Hilary Kahn (1943–2007). Born and grew up in South Africa but moved to Newcastle, England to start her university education, initially in the classics but graduated 1965 in computing, from the University of Newcastle. She learned to work with the KDF 9 computer and ALGOL and later worked for Manchester University on COBOL and computer-aided design and software engineering, which she continued to do for the rest of her career, leading to her involvement with the design of the Manchester MU5 computer system. Kahn headed several research projects on computer-aided design and information modeling, and died in 2007.

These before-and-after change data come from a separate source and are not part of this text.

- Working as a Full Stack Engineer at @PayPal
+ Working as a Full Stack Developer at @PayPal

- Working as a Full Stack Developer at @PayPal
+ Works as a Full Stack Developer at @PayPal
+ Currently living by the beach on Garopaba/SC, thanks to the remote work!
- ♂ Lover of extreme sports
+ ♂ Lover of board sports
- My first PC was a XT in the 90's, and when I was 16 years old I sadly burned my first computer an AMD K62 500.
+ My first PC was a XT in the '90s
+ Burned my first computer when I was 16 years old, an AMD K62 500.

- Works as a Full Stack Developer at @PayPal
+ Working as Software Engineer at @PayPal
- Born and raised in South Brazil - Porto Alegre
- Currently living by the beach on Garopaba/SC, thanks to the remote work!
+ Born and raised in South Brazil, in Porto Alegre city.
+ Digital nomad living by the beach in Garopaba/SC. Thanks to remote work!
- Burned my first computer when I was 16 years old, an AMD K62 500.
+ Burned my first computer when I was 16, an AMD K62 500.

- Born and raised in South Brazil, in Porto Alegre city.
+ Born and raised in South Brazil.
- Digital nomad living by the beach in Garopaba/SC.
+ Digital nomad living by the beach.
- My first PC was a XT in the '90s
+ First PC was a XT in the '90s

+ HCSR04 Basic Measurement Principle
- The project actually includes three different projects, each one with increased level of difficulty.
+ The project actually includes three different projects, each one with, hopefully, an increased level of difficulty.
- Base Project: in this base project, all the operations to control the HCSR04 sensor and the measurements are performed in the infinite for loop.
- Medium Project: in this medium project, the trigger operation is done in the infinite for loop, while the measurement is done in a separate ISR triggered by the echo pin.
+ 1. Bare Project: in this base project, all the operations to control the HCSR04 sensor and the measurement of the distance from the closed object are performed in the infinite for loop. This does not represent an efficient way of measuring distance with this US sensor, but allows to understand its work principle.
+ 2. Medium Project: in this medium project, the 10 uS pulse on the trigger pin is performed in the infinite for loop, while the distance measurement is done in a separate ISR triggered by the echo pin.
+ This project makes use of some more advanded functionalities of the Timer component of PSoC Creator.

Naadiya Moosajee was born in South Africa in 1984 and earned her bachelor's degree in Civil Engineering and master's degree in Transportation Engineering from the University of Cape Town. She later studied at the University of Edinburgh, earning her master's degree in business administration. Early in her career, she was hired to coordinate transportation for VIP and Media members for the 2010 FIFA World Cup. She was appointed as a global leadership fellow by Youth Action Network and spent the next few years as a Pegasys Strategy and Development consultant. In 2016, she co-founded WomHub, an innovative company supporting high-growth female founders in STEM through their imagineering labs, co-working space, and fund. WomHub contributes to a more inclusive technological future by advancing AI and Cyber Security. That year, she co-funded Turkish Treasures, which owns several high-end Turkish restaurants in Cape Town. Also, in 2016, she began her role at the World Economic Forum as Global Shaper.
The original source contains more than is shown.